Two guys, Bob and Frank, head out in the woods, hunting for bear...
They hike to where their tree stand is, in the thickest part of the forest, set their bait, climb into the stand, hunker down and wait. Before too long, a small black bear comes by to check out the bait, and the hunters shoot it dead. They climb down and begin the work of butchering the carcass, when Frank's stomach begin to grumble loudly.
"Are you alright?" asks Bob.
"I'm fine, let's just keep... Oh my god!" Frank exclaims as his belly rumbles loudly. He grabs his midsection and doubles over.
"What's the matter?"
"Man, I think I really need to take a shit."
"Well, pop into the bushes and take care of it, I'll stay here and keep butchering."
"Hey, man, thanks. I'll be back in a flash," Frank says, and crab walks into the bushes while Bob resumes butchering the bear. Bob slices away at the bear, peeling back it's hide, then pulls the gut sac out and stands up, wondering what's taking Frank so long.
"Hey Frank, I sure wouldn't mind some help out here! You about done?" Bob hollers into the brush.
"Just a minute more!" Frank hollers back, as he strains away. But Frank's bowels will not release, despite the immense pressure in his belly. Bob grumbles a bit as he starts working on a forequarter. He slices away, separating the quarter from the carcass.
As Bob finishes the first quarter, he yells again into the brush, "Yo Frank, for real man, hurry the fuck up! I ain't gonna butcher this entire bear by myself!"
"Almost done!" Frank shouts back, except that he hasn't done anything; Frank's bowels are as full as ever, and his colon stays obstinately closed.
Bob grumbles some more as he moves on to the next forequarter, and starts to cut. Then he stops and thinks, "I bet Frank's playing me for a fool, letting me do all this work while he pretends to take the world's longest shit. I think I'll help motivate the fucker." So Bob gathers up the gut sac from the bear, and sneaks into the bushes where Frank went.

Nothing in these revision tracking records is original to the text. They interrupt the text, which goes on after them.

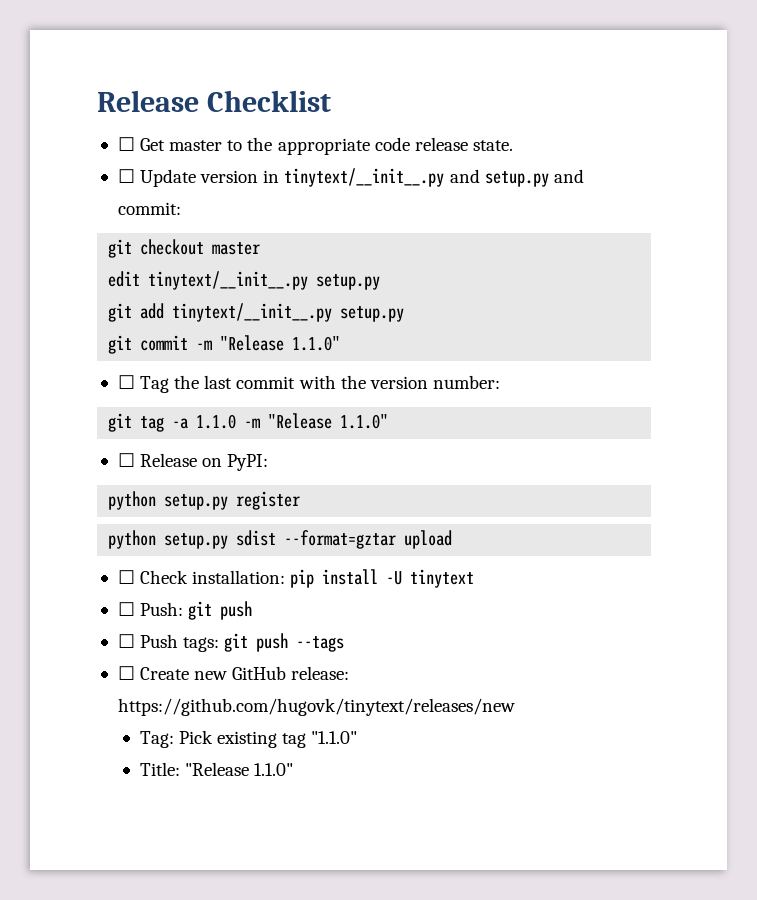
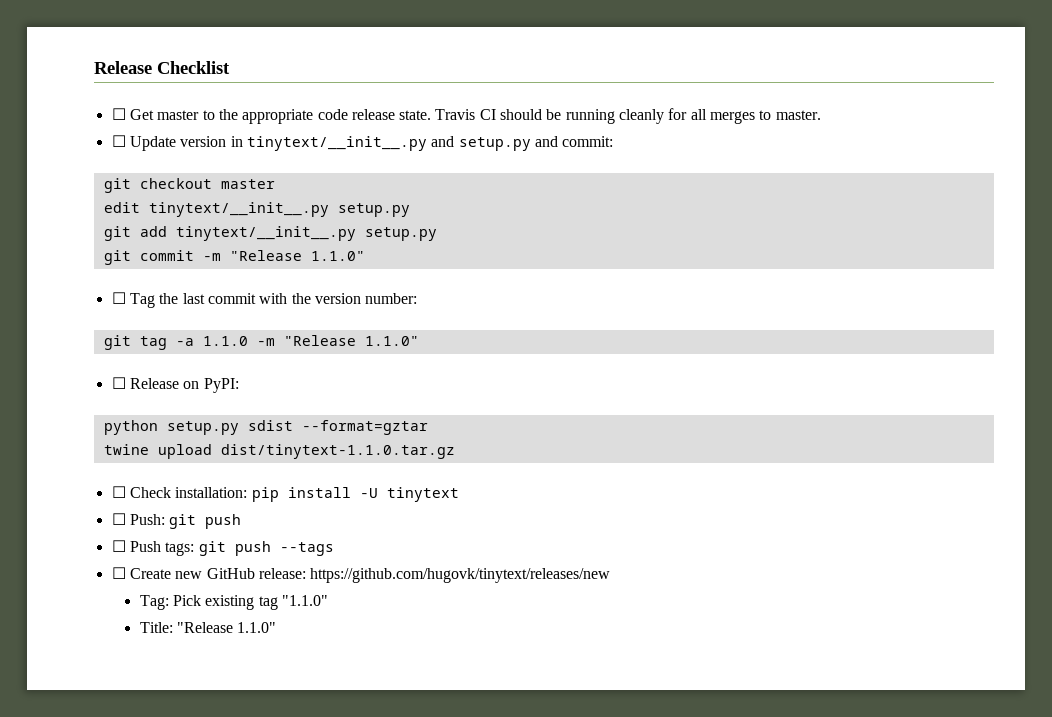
(513, 145) none -> [435,108,821,124] Travis CI should be running cleanly for all merges to master.
[108,491,301,510] // python setup.py register -> (239, 385) none
(397, 539) none -> [103,444,149,455] // twine
(453, 539) none -> [220,444,455,459] dist/tinytext-1.1.0.tar.gz

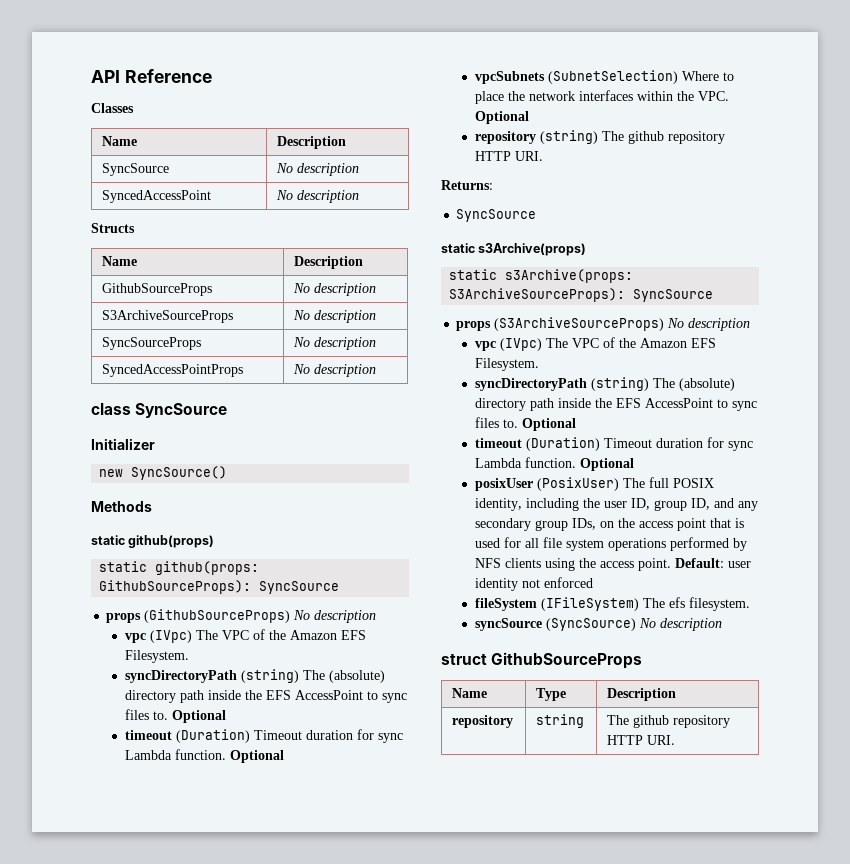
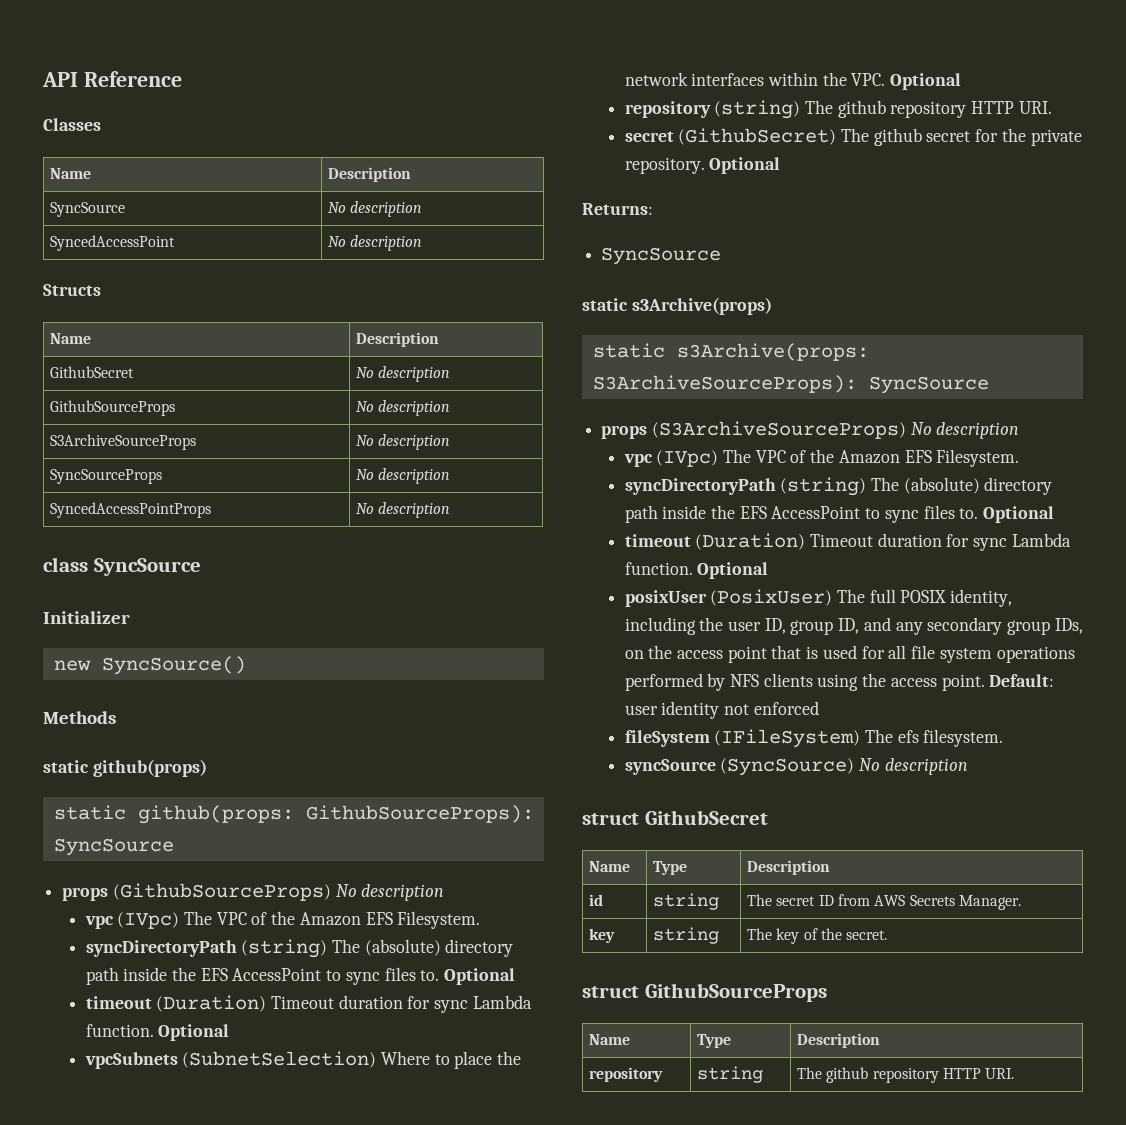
(364, 262) none -> [50,366,135,378] [356,366,451,382] // GithubSecret | No description
(543, 156) none -> [624,128,1082,146] [624,157,781,174] // secret (GithubSecret) The github secret for the private repository. Optional
(722, 624) none -> [582,810,768,825] [589,861,631,872] [653,861,688,875] [747,860,831,875] [589,894,604,906] [653,893,720,910] [747,894,1022,910] [589,928,616,943] [653,927,720,944] [747,928,888,944] // struct GithubSecret // Name | Type | Description // id | string | The secret ID from AWS Secrets Manager. // key | string | The key of the secret.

He crawls up behind Frank, and deposits the entrails right behind him, thinking that the stench will drive Frank from the bushes. Then he creeps back to the bear, to resume butchering.
Just then, Frank's bowels finally unclench, and Frank let's loose the largest shit he's ever taken; the movement rocks Frank to his very soul, leaves him with tears running down his face and gasping for air. Shaken, Frank finishes his business, and as he goes to hike up his britches, he sees the bear's gut pile.
Shortly thereafter, Billy comes crab walking out of the bushes, back to Bob and the bear. Bob doesn't look up as he finishes the second quarter, just drawls sarcastically, "It's about fucking time Frank. What were you doing back there, writing your goddamn memoirs? I'm halfway done with this bear, and I've half a mind to make you finish the..."
"Forget the fucking bear, Bob!" Frank interrupts, "You need to get me to a goddamn hospital!"
Bob looks up and sees Frank's face, paper white and drenched with sweat. Frank is shaking badly, and holding his britches up with one hand. Bob exclaims, "Holy shit, Bill! What happened to you?!"
"I was having the hardest time taking a shit, you know, but I just kept pushing and pushing until it fucking blew. And Bob," Frank says, sweat and tears pours down his face, "I pushed so hard I shit my fucking guts out!"
Bob's hand flies to his face as he tries to hold back his laughter. He grins at Frank, and says while trying not to choke, "Frank, you dumb redneck, those were..."
Frank keeps talking though, cutting Bob off to continue, "I managed to shove 'em back up in there, but you need to get me to a fucking hospital, Bob! I don't know how long I can hold 'em in!"